§ **What you will do**:
Retype, exactly as they appear below, the lines between the line holding "STM-TEX™ Wasserdichte Hose" and the line holding "total: 2247.66 -> 3196.67", both ends included.

Records from a data collection:
= = =

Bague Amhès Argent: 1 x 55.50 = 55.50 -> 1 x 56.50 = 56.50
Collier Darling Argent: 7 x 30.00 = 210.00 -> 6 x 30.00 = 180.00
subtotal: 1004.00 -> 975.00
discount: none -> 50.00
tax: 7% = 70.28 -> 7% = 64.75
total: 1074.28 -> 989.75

= = =

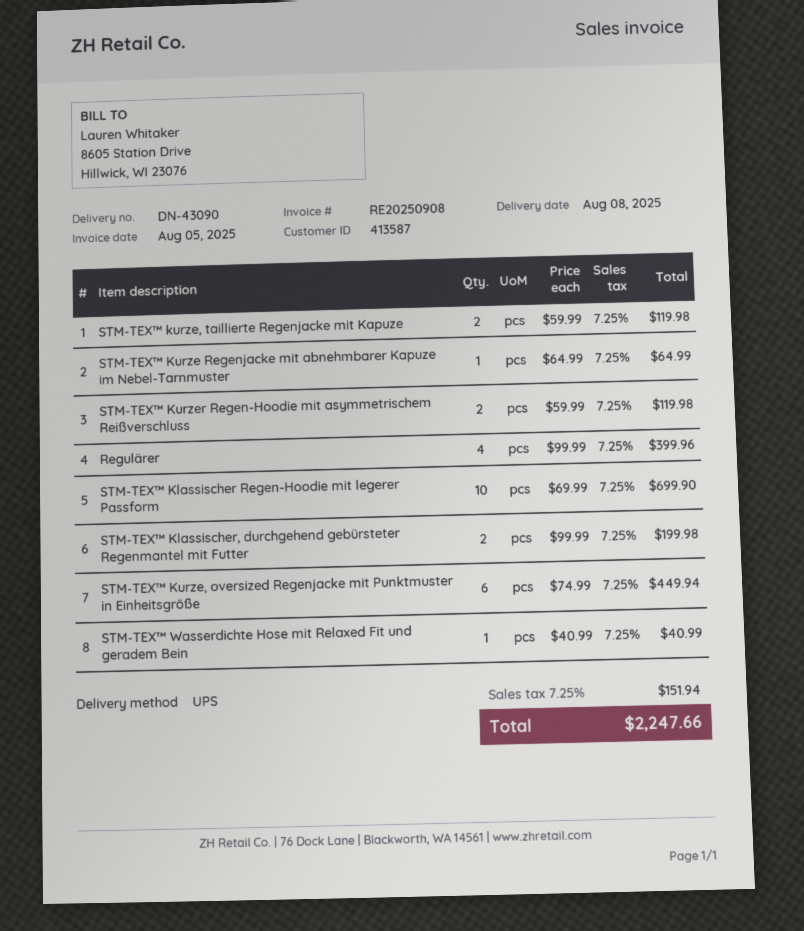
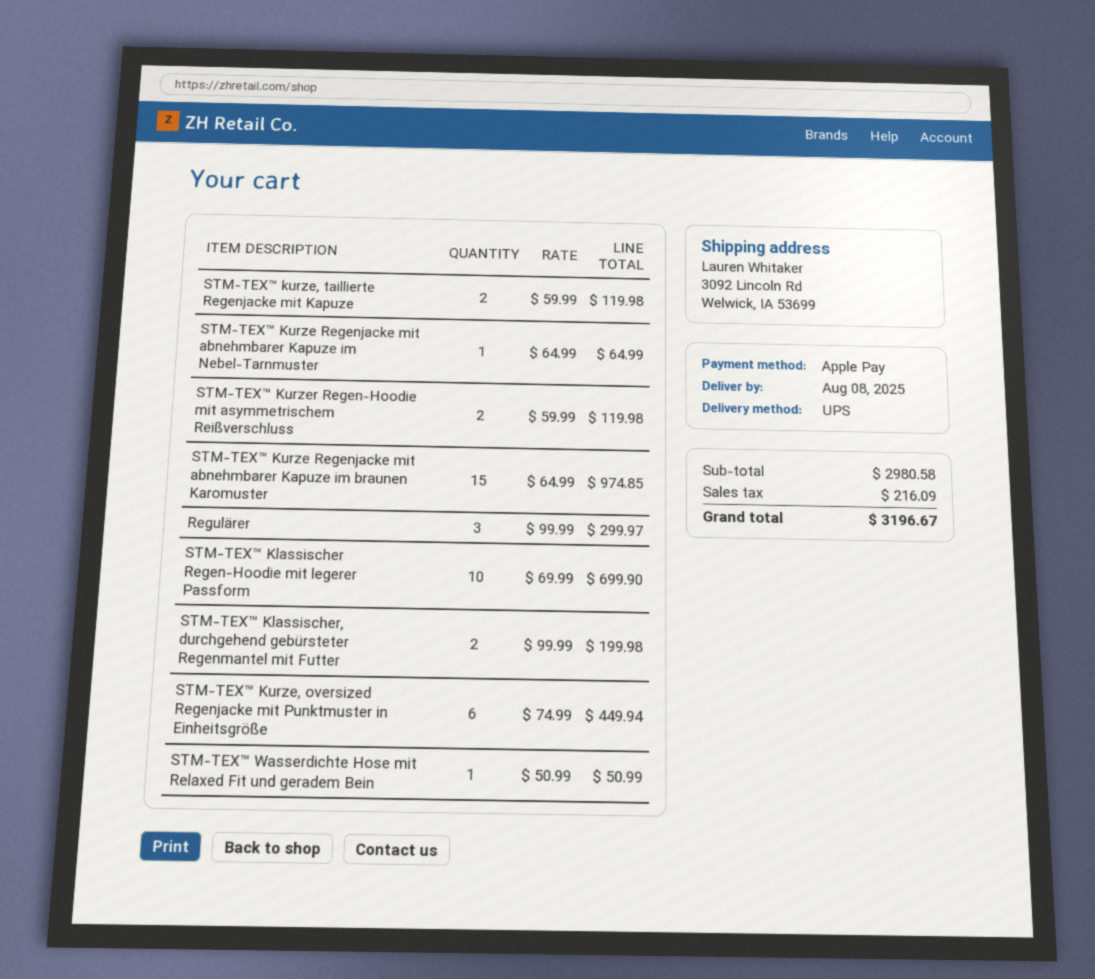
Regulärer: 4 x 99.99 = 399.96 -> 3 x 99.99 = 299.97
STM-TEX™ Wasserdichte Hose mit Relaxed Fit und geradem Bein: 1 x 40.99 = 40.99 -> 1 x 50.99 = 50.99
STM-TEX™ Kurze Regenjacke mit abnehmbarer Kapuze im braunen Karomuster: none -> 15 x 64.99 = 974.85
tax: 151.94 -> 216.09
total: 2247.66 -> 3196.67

= = =

§ **Finished task**:
STM-TEX™ Wasserdichte Hose mit Relaxed Fit und geradem Bein: 1 x 40.99 = 40.99 -> 1 x 50.99 = 50.99
STM-TEX™ Kurze Regenjacke mit abnehmbarer Kapuze im braunen Karomuster: none -> 15 x 64.99 = 974.85
tax: 151.94 -> 216.09
total: 2247.66 -> 3196.67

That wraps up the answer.